▶ What to do: Look through the data below, and copy each line that carries the word "Colour".

▶ Information provided:
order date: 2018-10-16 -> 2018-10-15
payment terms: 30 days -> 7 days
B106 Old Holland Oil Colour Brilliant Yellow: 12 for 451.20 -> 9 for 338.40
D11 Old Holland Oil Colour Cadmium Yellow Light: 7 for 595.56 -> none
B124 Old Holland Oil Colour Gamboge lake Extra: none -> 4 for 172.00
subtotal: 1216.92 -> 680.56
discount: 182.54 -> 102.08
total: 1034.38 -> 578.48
* * *
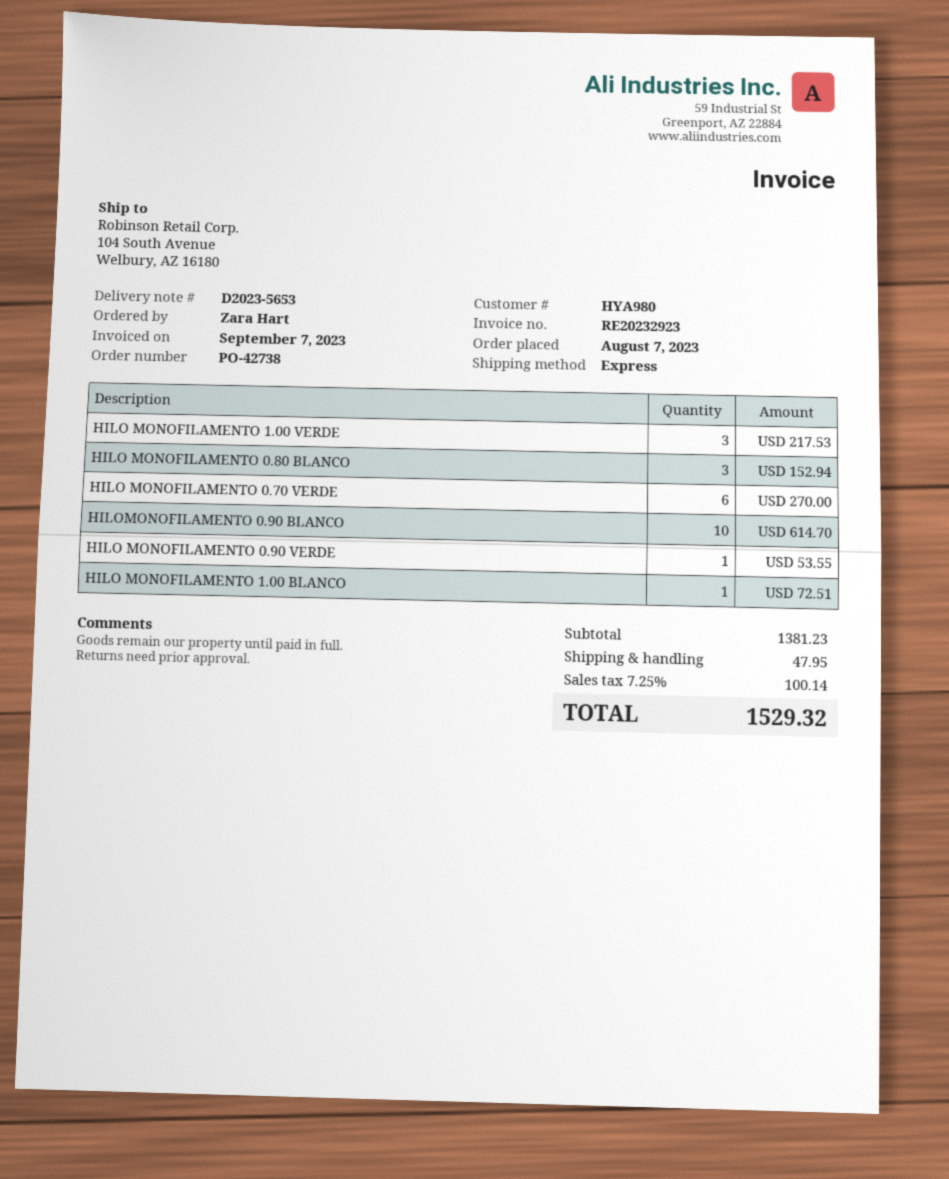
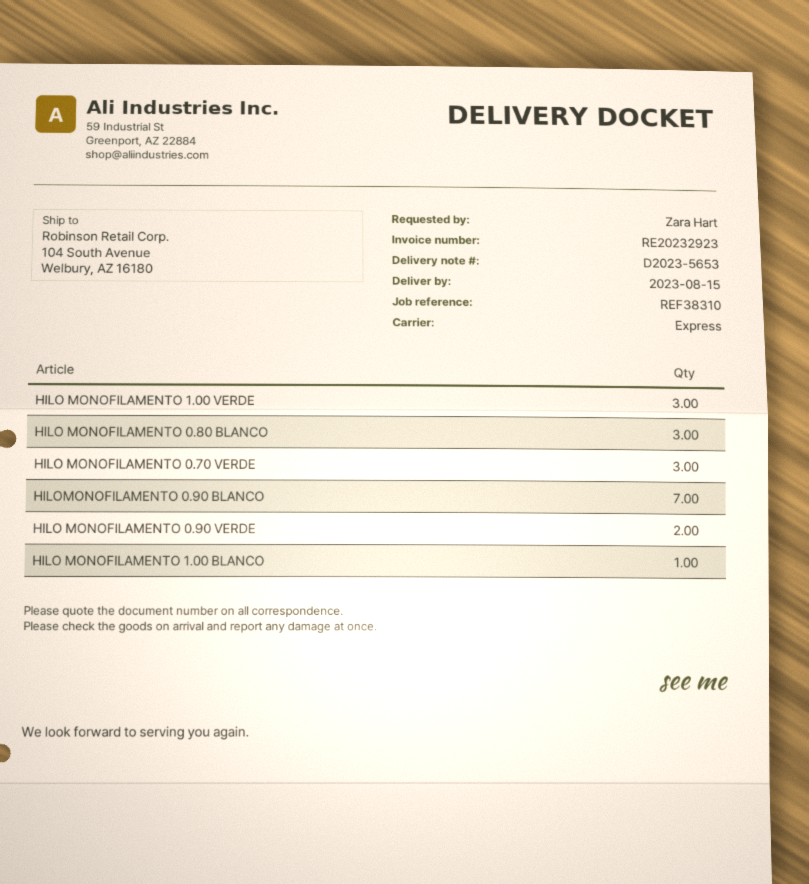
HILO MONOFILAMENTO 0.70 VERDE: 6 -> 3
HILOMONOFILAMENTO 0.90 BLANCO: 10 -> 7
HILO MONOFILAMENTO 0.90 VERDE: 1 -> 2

▶ Response box:
B106 Old Holland Oil Colour Brilliant Yellow: 12 for 451.20 -> 9 for 338.40
D11 Old Holland Oil Colour Cadmium Yellow Light: 7 for 595.56 -> none
B124 Old Holland Oil Colour Gamboge lake Extra: none -> 4 for 172.00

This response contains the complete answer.